_WORK ITEM_
Within the records below, how many lines hold the word "receive"? Only the number should be returned.

_SUPPLIED ENTRIES_
--

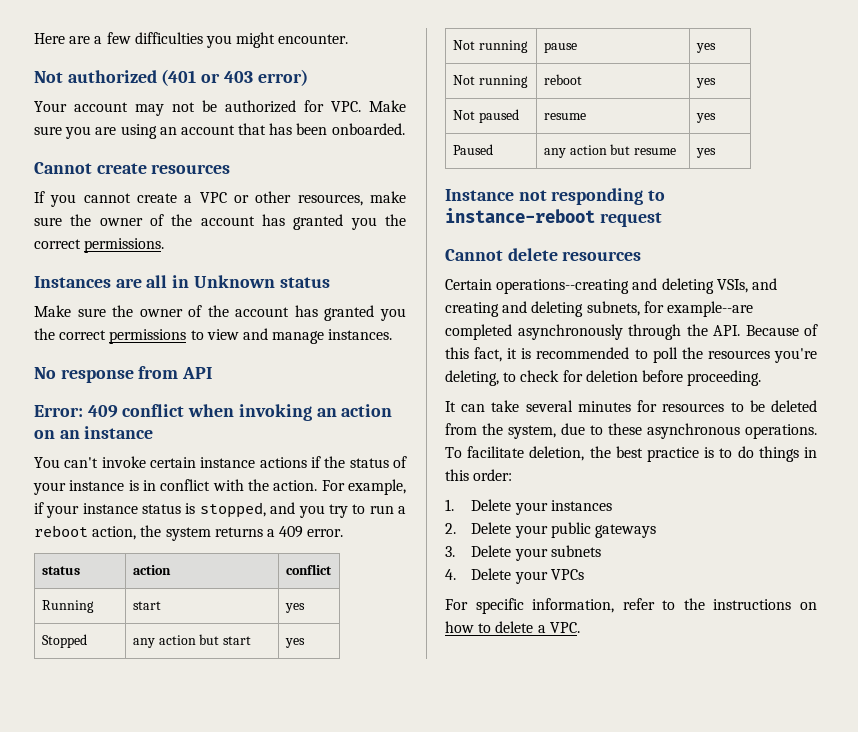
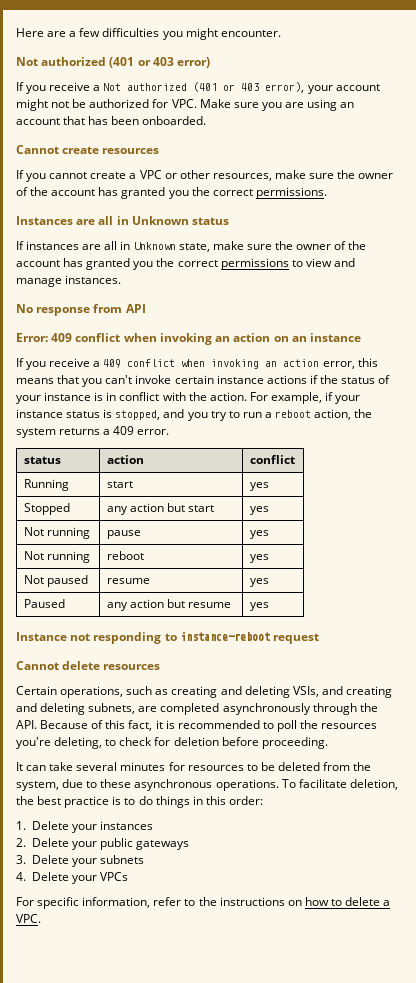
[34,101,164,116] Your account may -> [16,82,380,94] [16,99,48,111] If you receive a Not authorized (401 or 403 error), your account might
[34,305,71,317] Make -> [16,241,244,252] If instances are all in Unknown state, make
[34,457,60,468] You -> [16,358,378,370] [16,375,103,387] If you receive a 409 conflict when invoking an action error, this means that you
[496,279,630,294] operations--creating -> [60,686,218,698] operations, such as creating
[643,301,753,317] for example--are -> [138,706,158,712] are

--

_REPLY_
2